Geek Feminism Wiki

OpenRespect is a project created by Jono Bacon to encourage greater civility in the FLOSS community.

Moral relativism[]

OpenRespect takes a position of Moral relativism, claiming that everyone's opinions are valid and should be respected.

While this is reasonable in the context of, for example, choice of text editor or programming language, when it comes to discussions of sexism or other deep issues in the FLOSS community it is problematic. There is no recognition that some things are fundamentally wrong.

Members of a marginalised group are required to listen "respectfully" to offensive, hurtful, or triggering arguments, such as rape apology without arguing vehemently against them.

The policy also falls victim to Geek Social Fallacy #1, "Ostracizers are evil":

In its non-pathological form, GSF1 is benign, and even commendable: it is long past time we all grew up and stopped with the junior high popularity games.

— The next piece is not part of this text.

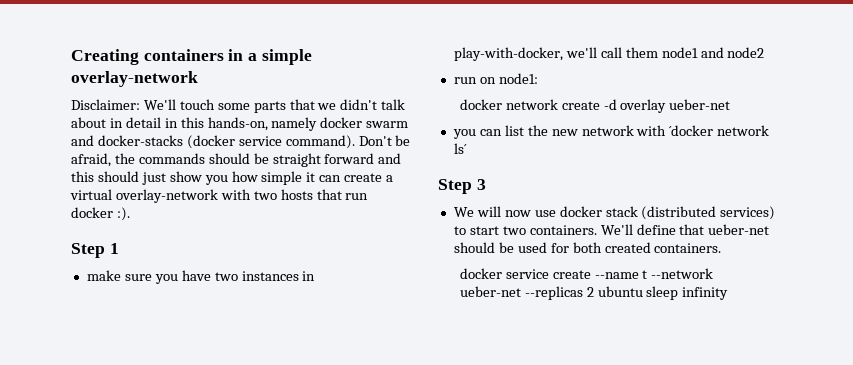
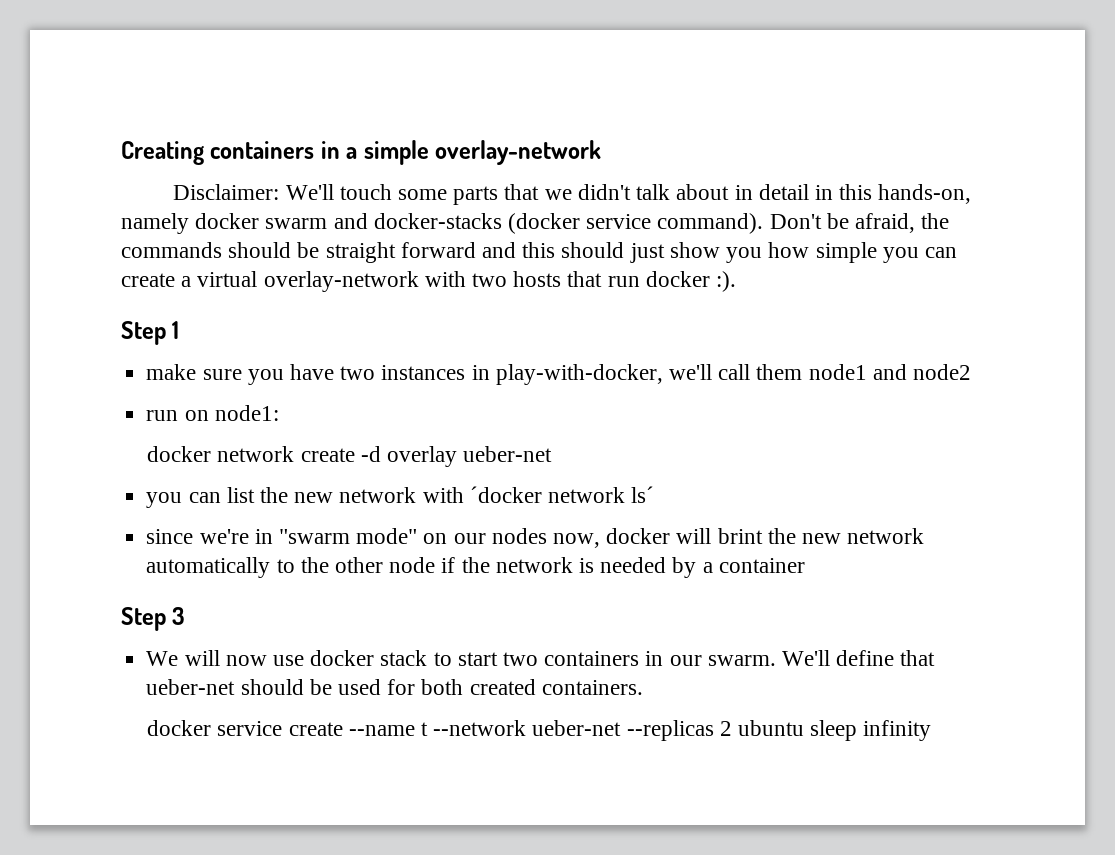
[306,172,316,182] it -> [882,247,919,263] you
(467, 148) none -> [146,528,925,548] [146,557,805,578] // since we're in "swarm mode" on our nodes now, docker will brint the new network automatically to the other node if the network is needed by a container
[641,206,776,220] (distributed services) -> (428, 658) none
[529,225,597,235] containers. -> [544,651,776,666] containers in our swarm.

However, in its pathological form, GSF1 prevents its carrier from participating in -- or tolerating -- the exclusion of anyone from anything, be it a party, a comic book store, or a web forum, and no matter how obnoxious, offensive, or aromatic the prospective excludee may be.

By treating all opinions and viewpoints as morally equal, the OpenRespect policy discourages ostracism of people whose behaviour is clearly beyond the pale.

Tone argument[]

The OpenRespect project has also been criticised as a Tone argument. The document says, in part:

Respect is engaging in honest, open and polite debate with the goal of enriching each others perspectives, not for the purpose of proving each wrong.

The requirement for debate to be "polite" means that people can't express well-justified anger against serious issues.

An example criticism of the OR document as a tone argument:

Stop telling people how they are allowed to complain. The entire site you’ve set up is offensive because it’s nothing short of “the tone argument”. That is, that those who are objecting to some bad conduct have to be polite, gentle, kind. If they aren’t their objections go entirely dismissed and instead THEY are called out on their “bad behavior” of objecting.[1]